What you need to do:
Once "right_hip | op_point3: 12 -> 10" turns up in a line below, reproduce that line and those after it exactly, stopping after the line with "left_neck | op_point3: 5 -> 6"; leave pictures out.
*** Provided information ***
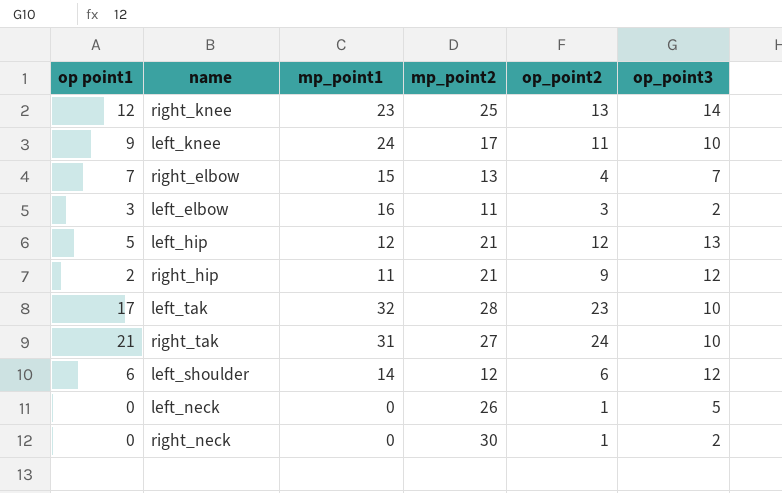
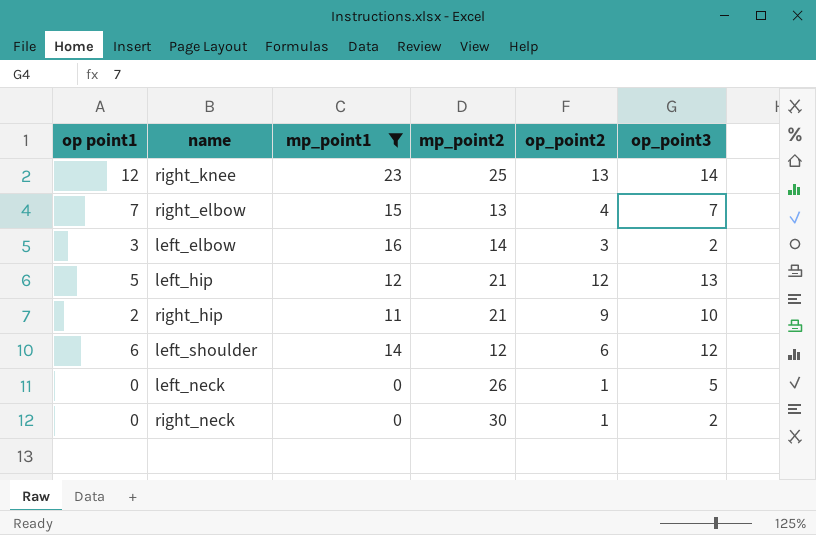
filter: none -> mp_point1 <= 23
left_elbow | mp_point2: 11 -> 14
right_hip | op_point3: 12 -> 10

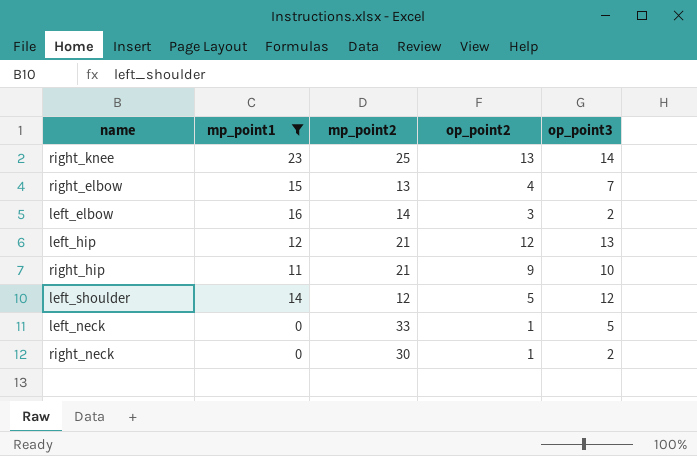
column op point1 | position: 1 -> none
left_shoulder | op_point2: 6 -> 5
left_neck | mp_point2: 26 -> 33

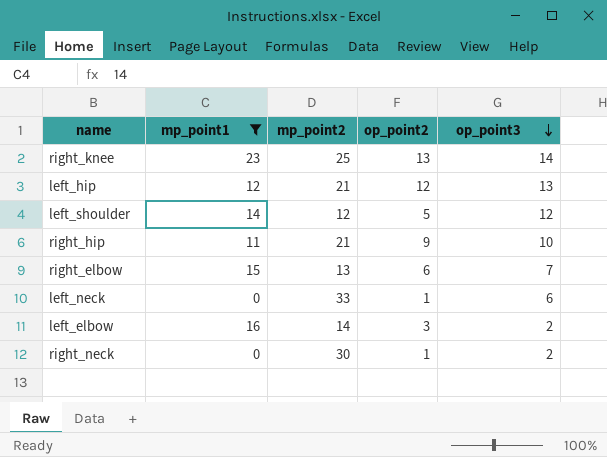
row order: none -> op_point3 descending
right_elbow | op_point2: 4 -> 6
left_neck | op_point3: 5 -> 6

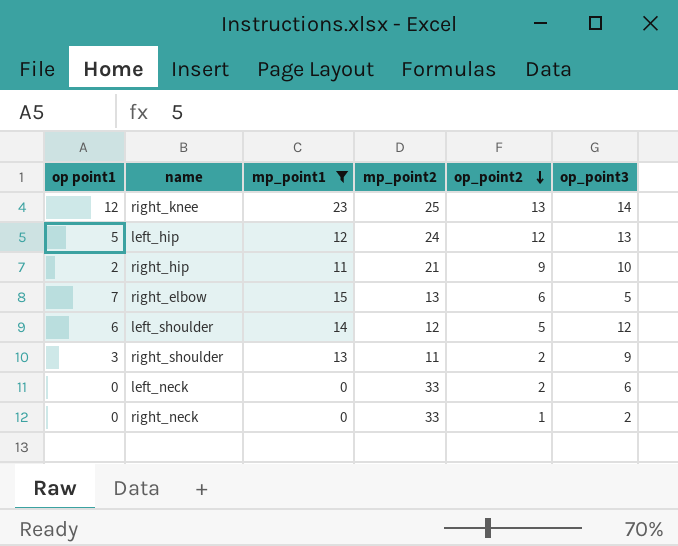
row order: op_point3 descending -> op_point2 descending
column op point1 | position: none -> 1
row left_elbow: 16 | 14 | 3 | 2 -> none
left_hip | mp_point2: 21 -> 24
right_elbow | op_point3: 7 -> 5
row right_shoulder: none -> 3 | 13 | 11 | 2 | 9
left_neck | op_point2: 1 -> 2
right_neck | mp_point2: 30 -> 33

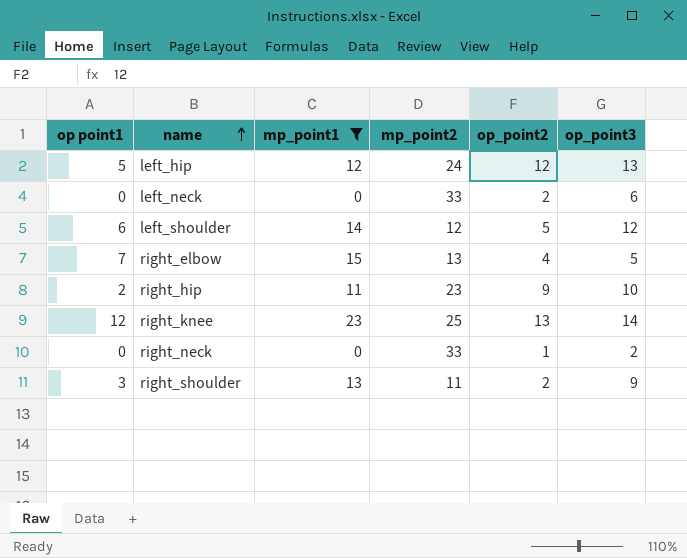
row order: op_point2 descending -> name ascending
right_elbow | op_point2: 6 -> 4
right_hip | mp_point2: 21 -> 23

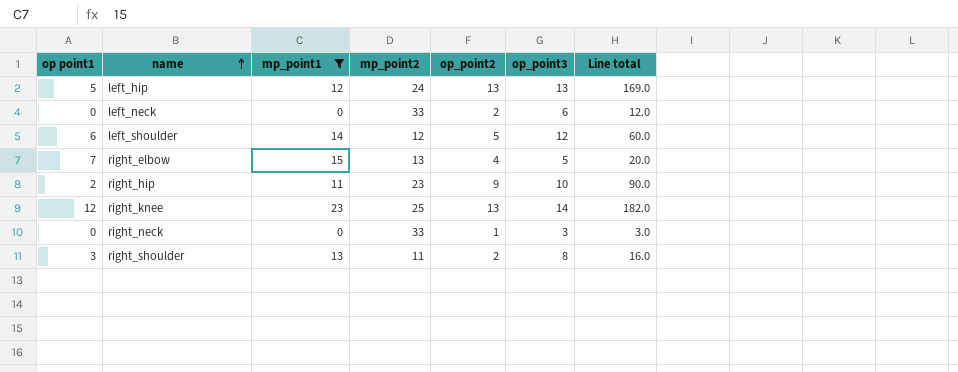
column Line total | formula: none -> [op_point2] * [op_point3]
left_hip | op_point2: 12 -> 13
right_neck | op_point3: 2 -> 3
right_shoulder | op_point3: 9 -> 8

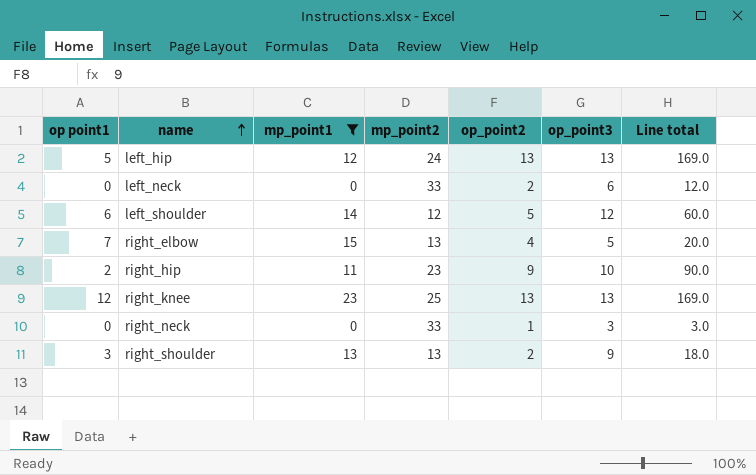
right_knee | op_point3: 14 -> 13
right_knee | Line total: 182.0 -> 169.0
right_shoulder | mp_point2: 11 -> 13
right_shoulder | op_point3: 8 -> 9
right_shoulder | Line total: 16.0 -> 18.0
*** End of Provided information ***
Result of this exercise:
right_hip | op_point3: 12 -> 10

column op point1 | position: 1 -> none
left_shoulder | op_point2: 6 -> 5
left_neck | mp_point2: 26 -> 33

row order: none -> op_point3 descending
right_elbow | op_point2: 4 -> 6
left_neck | op_point3: 5 -> 6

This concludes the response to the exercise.